- _Source data_
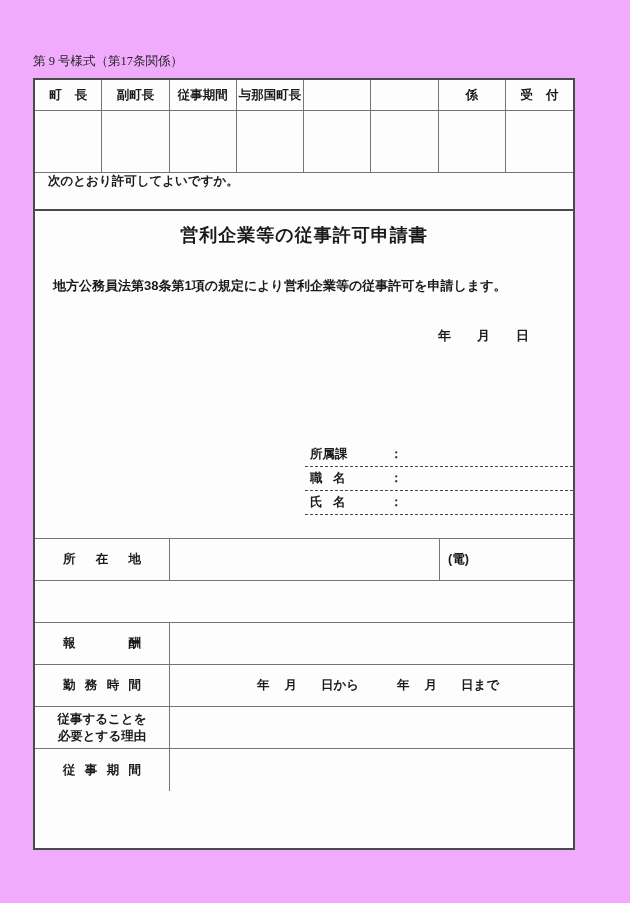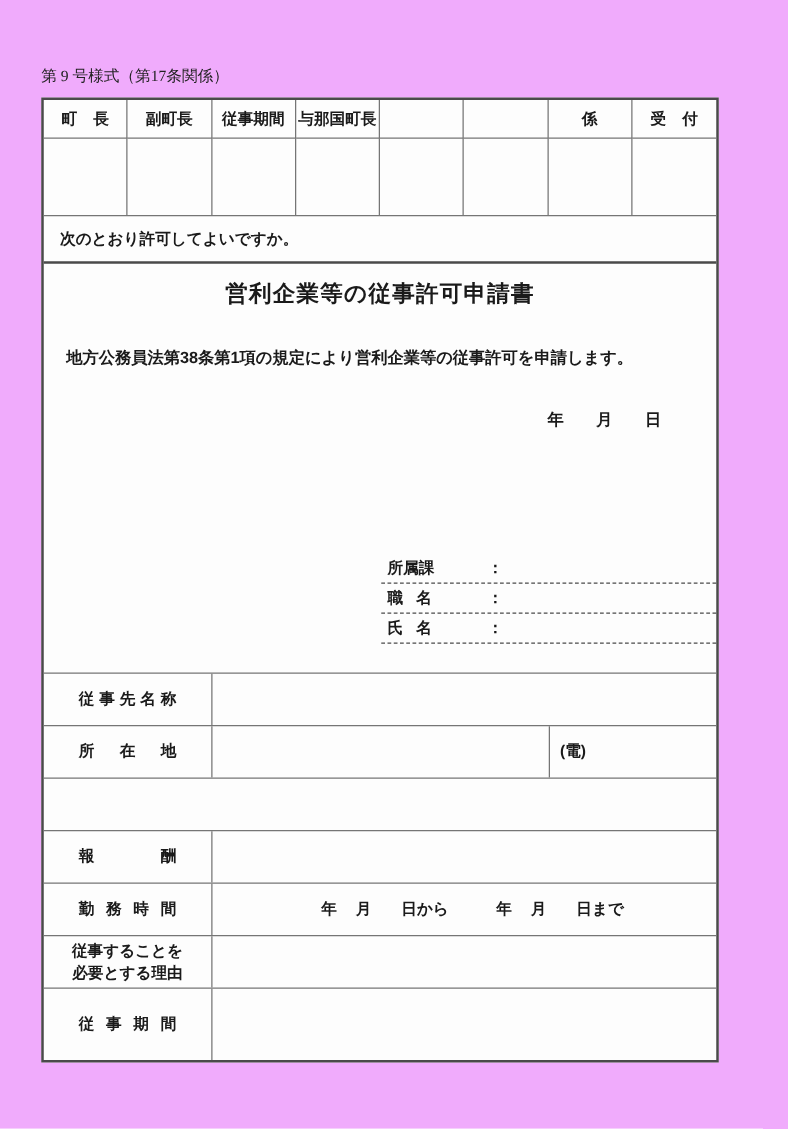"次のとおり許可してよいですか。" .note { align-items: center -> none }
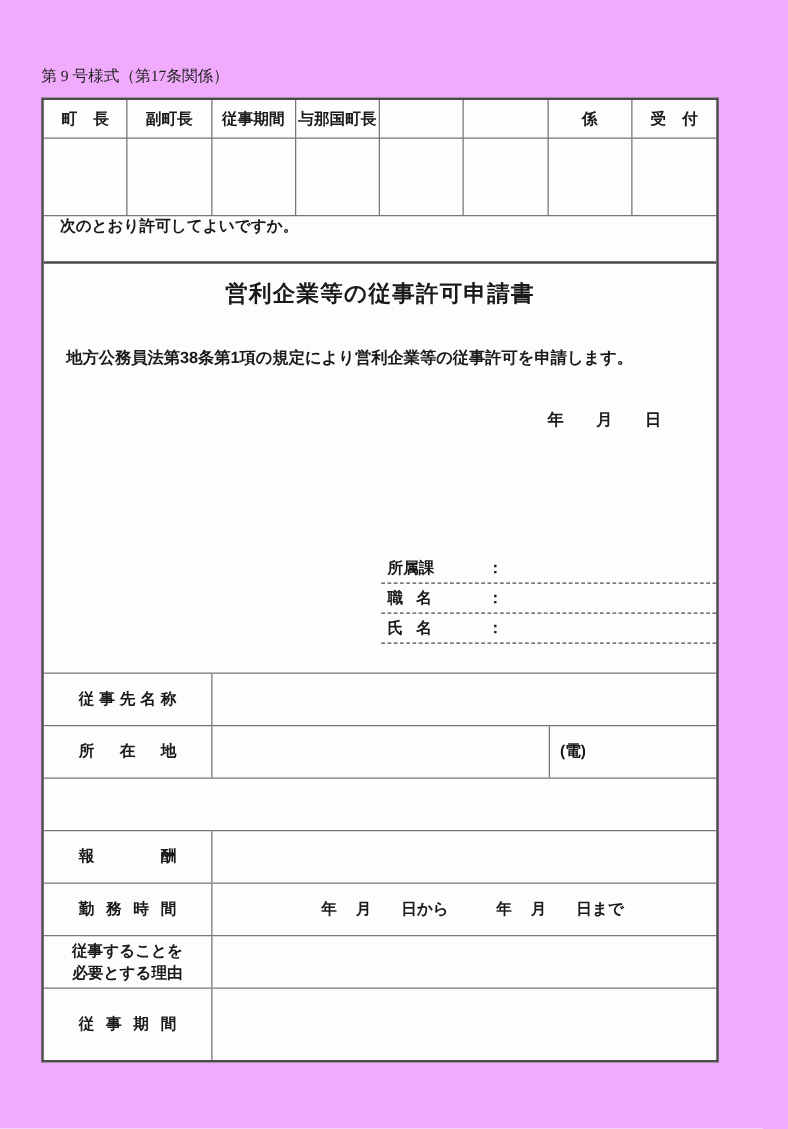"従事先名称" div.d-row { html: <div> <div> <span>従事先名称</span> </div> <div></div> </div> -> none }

--

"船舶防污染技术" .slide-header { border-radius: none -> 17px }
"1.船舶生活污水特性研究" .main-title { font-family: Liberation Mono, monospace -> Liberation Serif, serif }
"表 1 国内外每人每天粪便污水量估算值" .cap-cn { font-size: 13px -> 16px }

- _Goal of the exercise_
From the material above, reproduce only what runs from the line holding "align-items: center ->" down to the line holding "html: <div> <div>", both included, pictures excluded.

- _Exercise solution_
"次のとおり許可してよいですか。" .note { align-items: center -> none }
"従事先名称" div.d-row { html: <div> <div> <span>従事先名称</span> </div> <div></div> </div> -> none }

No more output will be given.